Understandably, the effectiveness of arginine was more pronounced in situations associated with compromised cardiovascular function(s) in otherwise healthy people. Among such situations, cigarette smoking is perhaps most relevant. In smokers, arginine, but not vitamin C, reversed the deleterious effects of smoking on vasodilation (Adams MR, Jessup W, Celermajer DS. Cigarette smoking is associated with increased human monocyte adhesion to endothelial cells: reversibility with oral L-arginine but not vitamin C. J Am Coll Cardiol. 1997;29(3):491-497). From a practical perspective of the supplemental use of arginine, it is noteworthy that the vascular functions of arginine are correlated to its circulating levels in the blood, which is a positive indicator of oral arginine treatment efficacy.

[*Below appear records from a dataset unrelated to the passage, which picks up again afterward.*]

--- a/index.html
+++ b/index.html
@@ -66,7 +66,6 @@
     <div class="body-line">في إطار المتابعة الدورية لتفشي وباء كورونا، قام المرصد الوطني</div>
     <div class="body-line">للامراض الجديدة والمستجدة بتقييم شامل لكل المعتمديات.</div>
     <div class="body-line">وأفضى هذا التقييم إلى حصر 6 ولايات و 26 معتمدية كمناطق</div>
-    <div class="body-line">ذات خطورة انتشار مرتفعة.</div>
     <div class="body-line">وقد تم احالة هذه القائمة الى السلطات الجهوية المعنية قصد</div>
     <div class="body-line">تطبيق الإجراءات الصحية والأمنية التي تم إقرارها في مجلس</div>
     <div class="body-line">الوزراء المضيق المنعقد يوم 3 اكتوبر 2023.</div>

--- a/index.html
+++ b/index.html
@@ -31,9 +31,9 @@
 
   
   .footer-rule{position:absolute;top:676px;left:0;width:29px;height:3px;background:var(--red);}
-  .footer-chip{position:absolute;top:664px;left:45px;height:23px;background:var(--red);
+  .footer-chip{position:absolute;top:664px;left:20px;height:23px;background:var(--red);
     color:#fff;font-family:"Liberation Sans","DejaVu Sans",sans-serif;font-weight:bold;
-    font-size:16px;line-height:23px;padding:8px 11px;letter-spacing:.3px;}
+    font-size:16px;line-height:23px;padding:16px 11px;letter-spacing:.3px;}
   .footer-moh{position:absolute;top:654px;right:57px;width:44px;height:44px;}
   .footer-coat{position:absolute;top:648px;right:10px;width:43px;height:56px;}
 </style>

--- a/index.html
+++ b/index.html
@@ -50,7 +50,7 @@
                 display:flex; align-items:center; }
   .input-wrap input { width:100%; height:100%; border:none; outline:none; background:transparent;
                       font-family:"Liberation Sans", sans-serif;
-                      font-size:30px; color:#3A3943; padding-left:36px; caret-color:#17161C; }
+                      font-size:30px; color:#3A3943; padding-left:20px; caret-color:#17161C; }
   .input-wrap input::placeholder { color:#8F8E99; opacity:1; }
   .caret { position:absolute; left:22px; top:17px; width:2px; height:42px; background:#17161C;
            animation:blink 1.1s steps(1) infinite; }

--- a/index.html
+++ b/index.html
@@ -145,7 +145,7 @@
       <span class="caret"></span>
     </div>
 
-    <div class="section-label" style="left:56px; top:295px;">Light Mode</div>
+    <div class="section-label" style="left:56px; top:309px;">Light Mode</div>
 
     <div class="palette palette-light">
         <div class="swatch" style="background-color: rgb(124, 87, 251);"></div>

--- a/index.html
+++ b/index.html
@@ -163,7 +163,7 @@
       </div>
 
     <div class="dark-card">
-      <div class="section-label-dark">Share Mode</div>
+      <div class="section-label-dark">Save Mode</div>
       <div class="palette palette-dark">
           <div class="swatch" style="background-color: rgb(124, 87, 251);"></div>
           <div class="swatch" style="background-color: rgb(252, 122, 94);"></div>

A question emerged whether traditionally recommended physical exercise or nutraceutical treatments (mainly arginine-based treatments) are more effective for improving endothelial functions. This question was addressed in 40 patients with chronic heart failure, and it was shown that dietary arginine supplementation, as well as regular physical exercise, improved endothelium-dependent vasodilation to a similar extent. Both interventions together seemed to produce additive effects with respect to endothelium-dependent vasodilation (Hambrecht R, Hilbrich L, Erbs S et al. Correction of endothelial dysfunction in chronic heart failure: additional effects of exercise training and oral L-arginine supplementation. J Am Coll Cardiol. 2000;35(3):706-713). In line with this clinical observation, animal studies indicated that arginine increased muscle capillary blood flow even if animals were not performing exercise.

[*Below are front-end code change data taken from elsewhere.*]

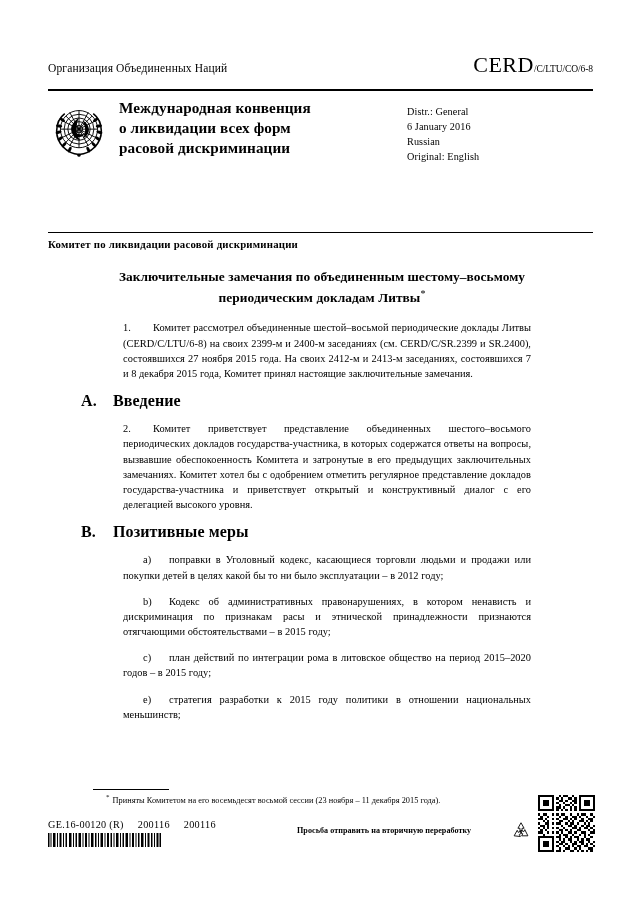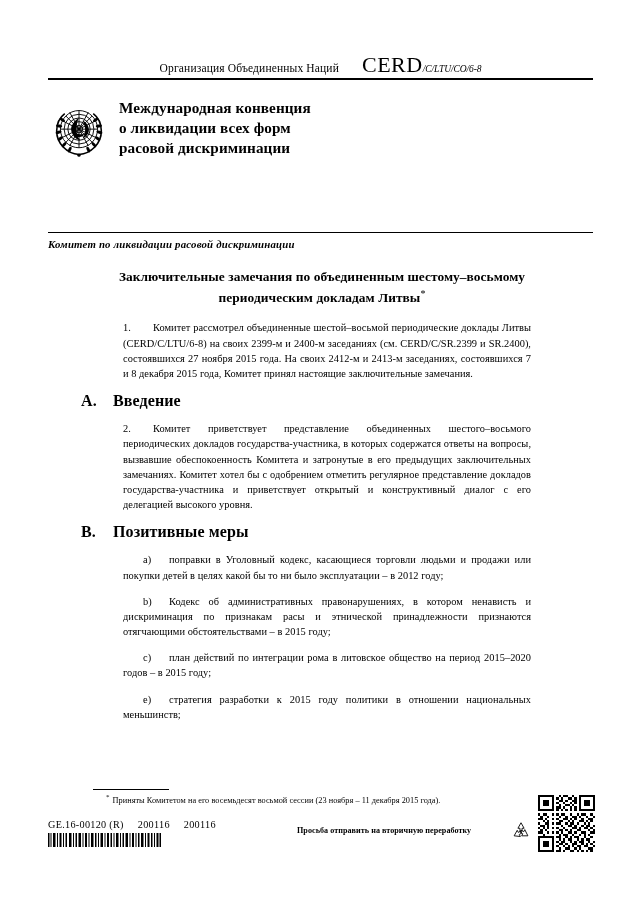--- a/index.html
+++ b/index.html
@@ -33,8 +33,8 @@
   .masthead-top {
     display: flex;
     align-items: baseline;
-    justify-content: center;
-    padding-bottom: 0;
+    justify-content: space-between;
+    padding-bottom: 11px;
     gap: 23px;
   }
   .org-name {

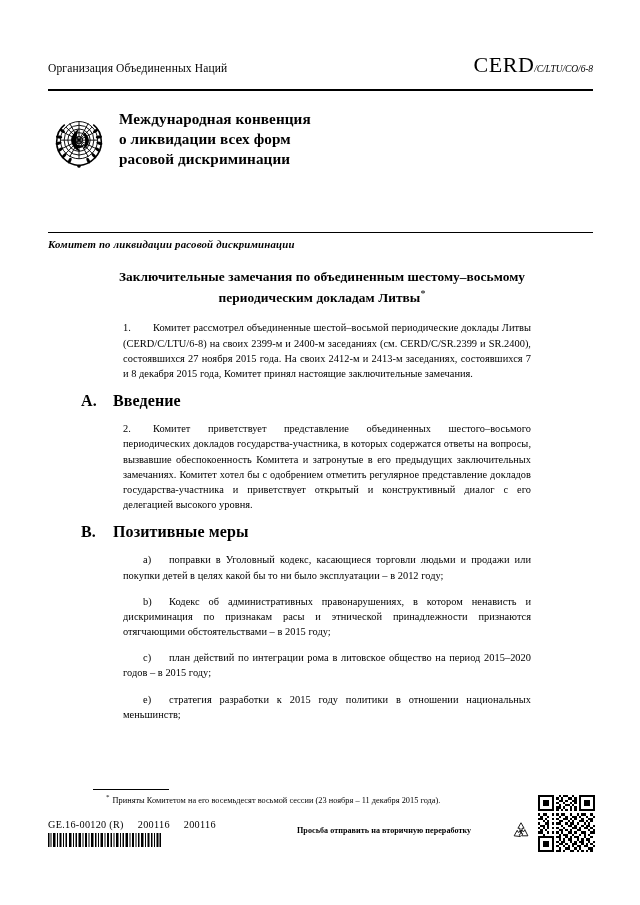--- a/index.html
+++ b/index.html
@@ -54,7 +54,6 @@
   .symbol-sub {
     font-size: 9.5px;
     letter-spacing: -0.1px;
-    font-style: italic;
   }
   .rule-heavy {
     border-bottom: 2.2px solid #000;

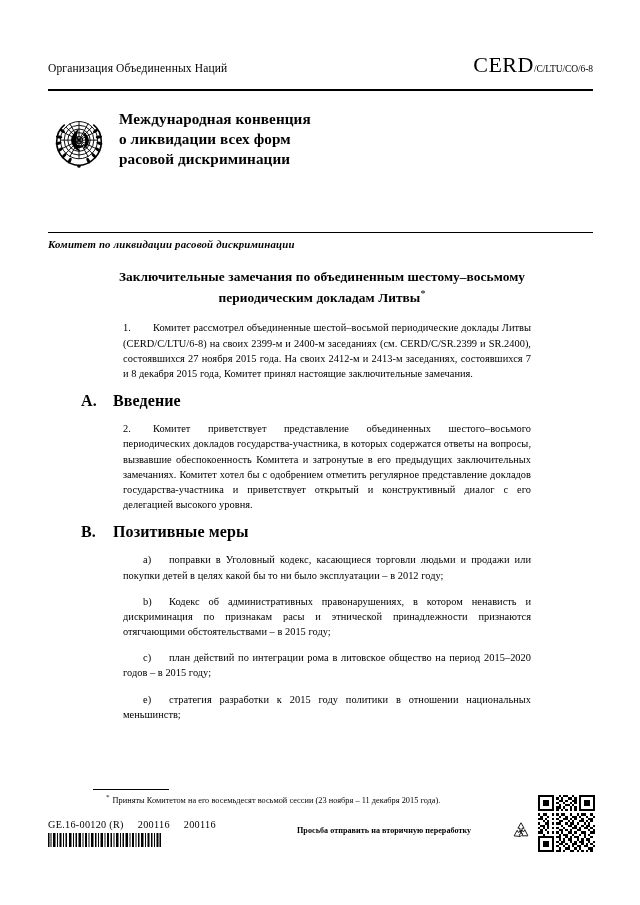--- a/index.html
+++ b/index.html
@@ -63,7 +63,7 @@
   .masthead-body {
     display: flex;
     align-items: flex-start;
-    padding-top: 18px;
+    padding-top: 7px;
   }
   .emblem {
     width: 62px;

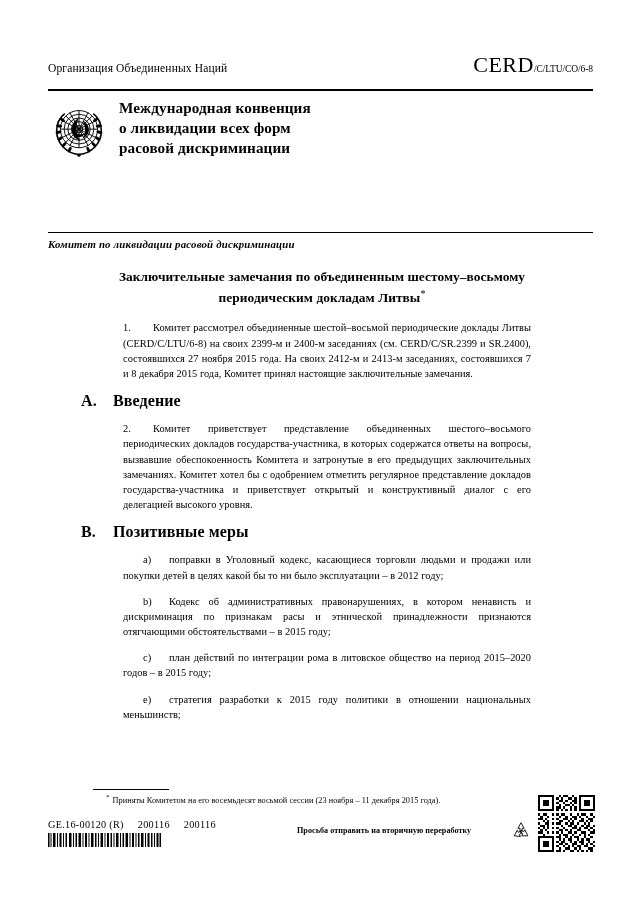--- a/index.html
+++ b/index.html
@@ -288,6 +288,12 @@
         <div>расовой дискриминации</div>
       </div>
 
+      <div class="distr">
+        <div>Distr.: General</div>
+        <div>6 January 2016</div>
+        <div>Russian</div>
+        <div>Original: English</div>
+      </div>
 
     </div>
   </div>

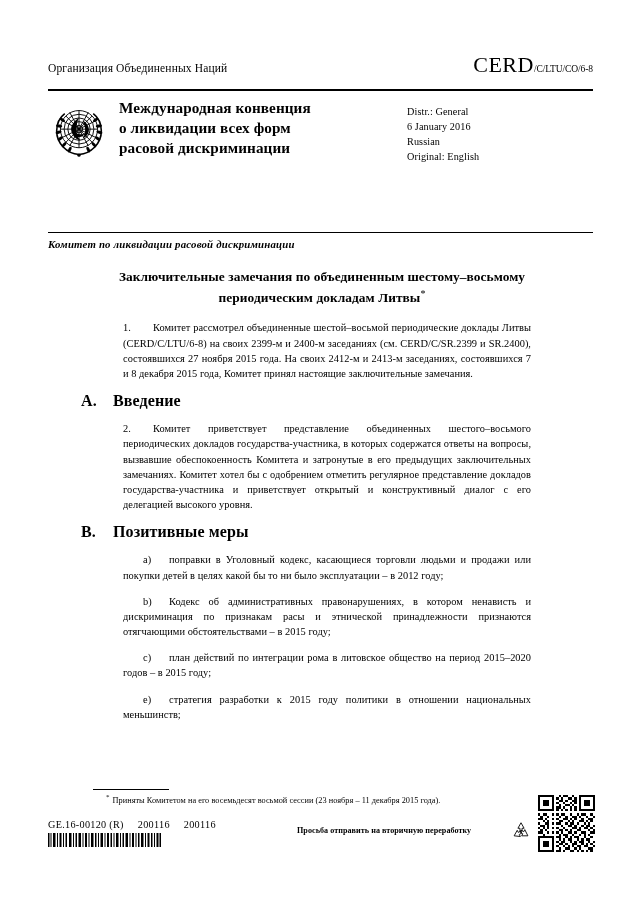--- a/index.html
+++ b/index.html
@@ -104,7 +104,6 @@
     font-weight: bold;
     font-size: 10.8px;
     letter-spacing: 0.2px;
-    font-style: italic;
   }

Supplementation with arginine might provide additional blood flow at rest and during exercise and improve exercise capacity, and thus, additively enhance the positive effects of exercise on heart function (Ohta F, Takagi T, Sato H et al., Low-dose L-arginine administration increases microperfusion of hindlimb muscle without affecting blood pressure in rats. Proc Natl Acad Sci U S A. 2007;104(4):1407-1411).

Finally, it is worth noting that arginine is a very safe amino acid, and oral doses up to 15 - 20 g per day are well tolerated.